Bo Dukes didn't take the stand to defend himself during his four-day trial. But a South Georgia jury heard plenty from Dukes, including two conflicting, recorded conversations with a GBI investigator.
It took the jury less than an hour to convict Dukes on four counts, including two counts of making a false statement, hindering the apprehension of a criminal and concealing the death of another.
Dukes initially claimed he didn't know anything about the 2005 disappearance and death of Tara Grinstead, a 30-year-old high school history teacher. Months later, Dukes confessed. He hadn't killed Grinstead, he told the GBI, but he had helped burn her body for two days on his family's pecan farm.
"He wants to blame everybody but himself," District Attorney Brad Rigby said during closing statements."By his own mouth, he convicts himself."
Prosecutors called approximately 20 people to the stand during the trial for Dukes, one of two defendants charged in the Grinstead case.
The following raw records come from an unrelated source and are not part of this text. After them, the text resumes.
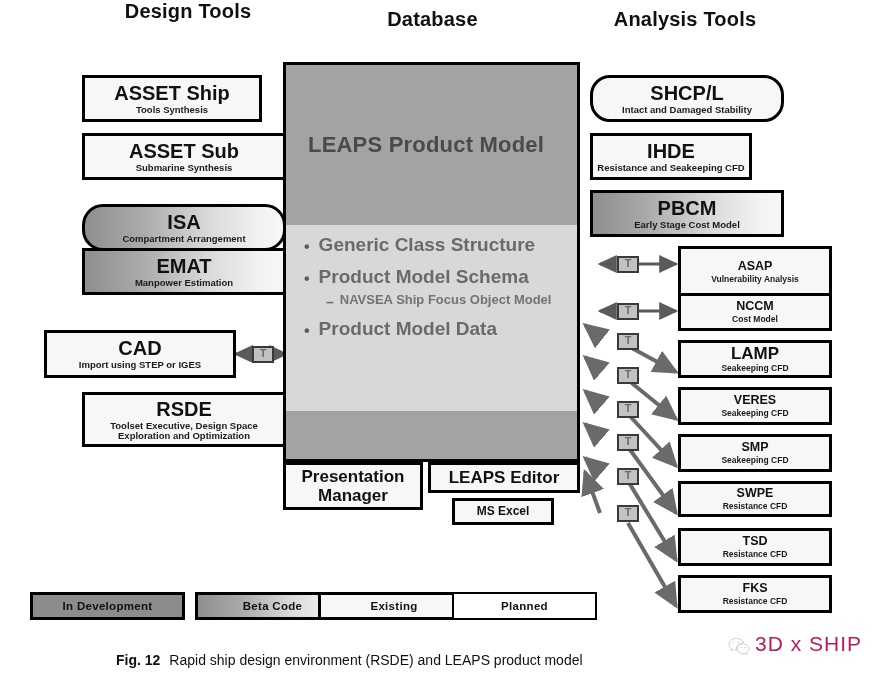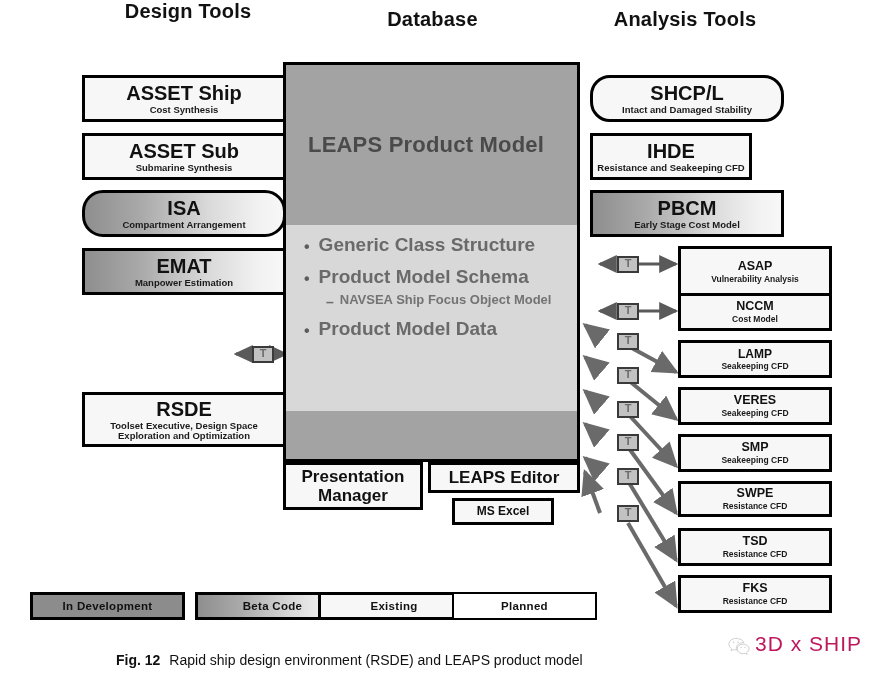"ASSET Ship" div.box { width: 204px -> 180px }
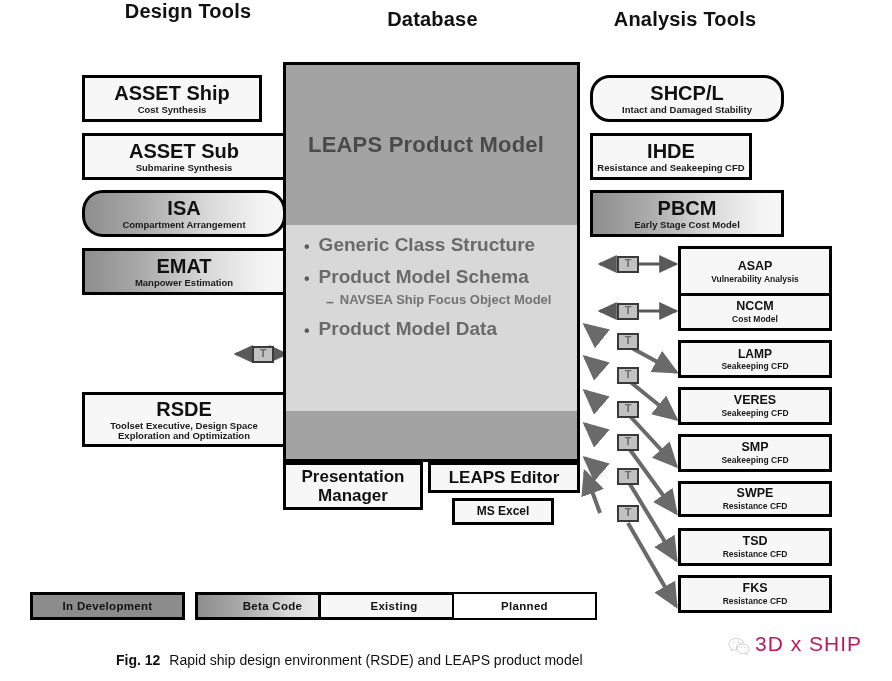"Cost Synthesis" div.sub { text: Cost -> Tools }
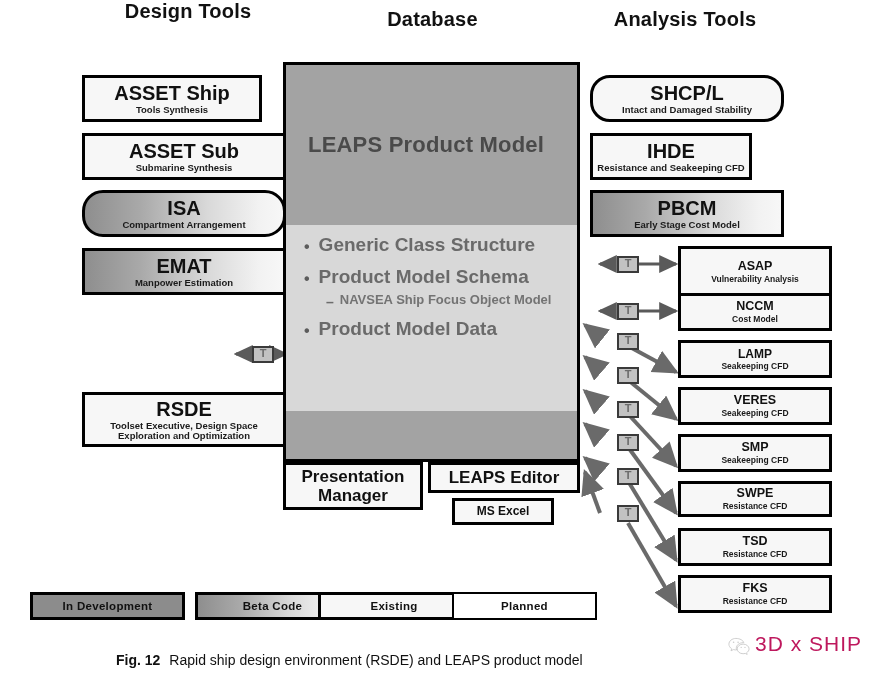"ISA" div.box { top: 190px -> 204px }
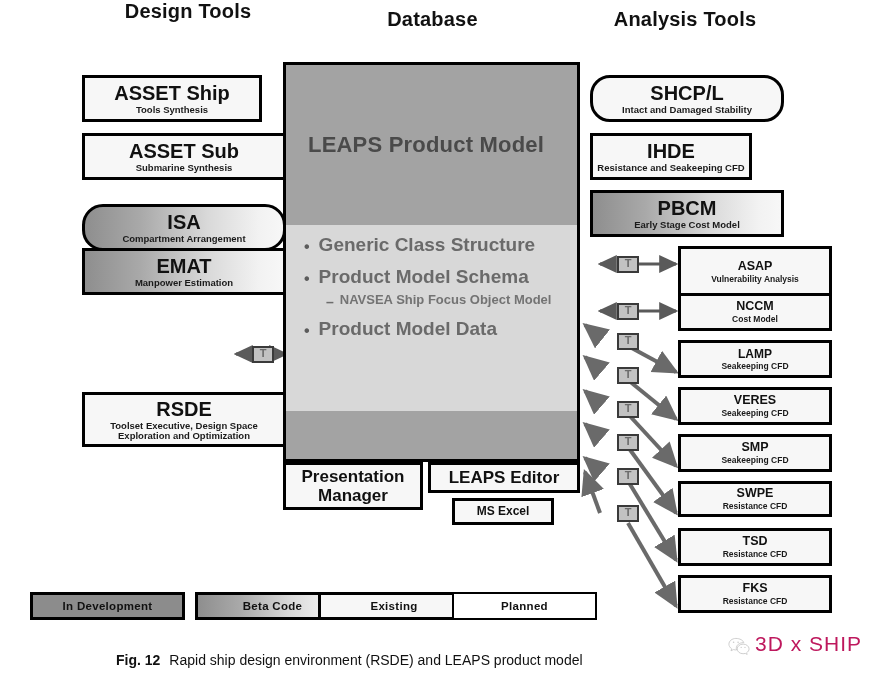"CAD" div.box { html: none -> <div> <div>CAD</div> <div>Import using STEP or IGES</div> </div> }
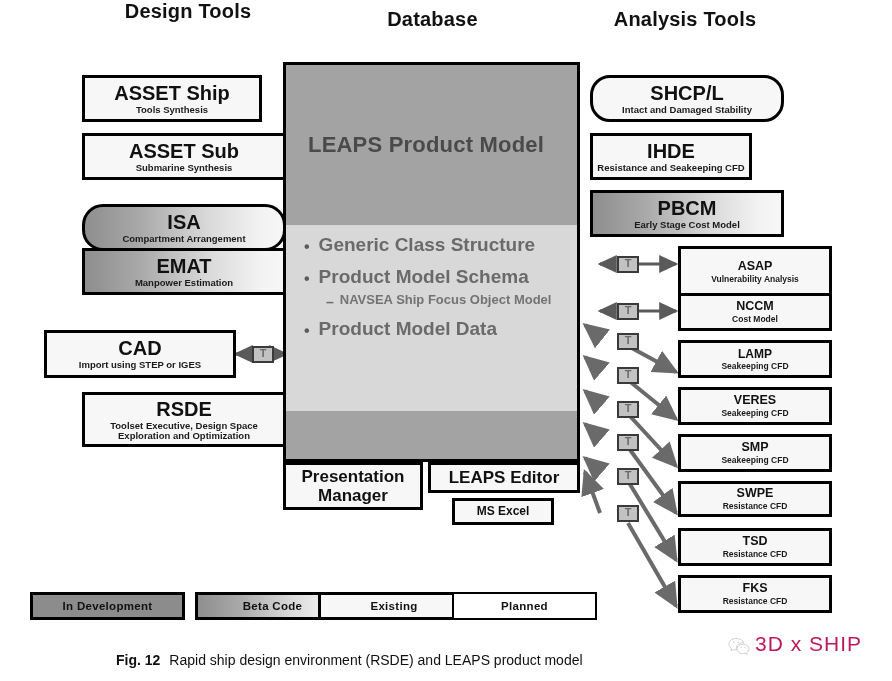"LAMP" div.ttl { font-size: 12px -> 17px }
Grinstead, a former beauty queen and Irwin County High School teacher, was last seen alive in October 2005.
Despite a massive search and national publicity into her disappearance, no arrests were made in the case until February 2017. Ryan Alexander Duke was charged with Grinstead’s murder, and Dukes was arrested days later. Investigators believe Duke killed Grinstead and asked Dukes for help destroying her body. Duke is scheduled for trial April 1 in Irwin County.
During this week's trial, an anthropologist testified that only scattered bone and tooth fragments, believed to have belonged to Grinstead, were found at the pecan farm.
Even though the case was cold for many years, Dukes told others about his involvement in Grinstead's disappearance years before, according to testimony during his trial.
In 2006, an Army friend, John McCullough, spent the Christmas holidays with Dukes' family. After a night of drinking, Dukes told McCullough he knew what had happened to the woman whose face was on billboards and signs around town.
Dukes initially claimed he couldn't remember McCullough's name, and he didn't remember the conversation. His attorney called McCullough an "unreliable narrator" during his closing statements.
"Do you remember conversations from 10 years ago?" John Fox, Dukes' defense attorney, asked the jurors.
Fox also blamed the GBI for not acting on tips it received years before Dukes and Duke were arrested.
"This is a failure organization-wide," Fox said. “You can not conceal what is already known to the GBI."
The jury disagreed. Sentencing for Dukes is scheduled for 9 a.m. Friday morning.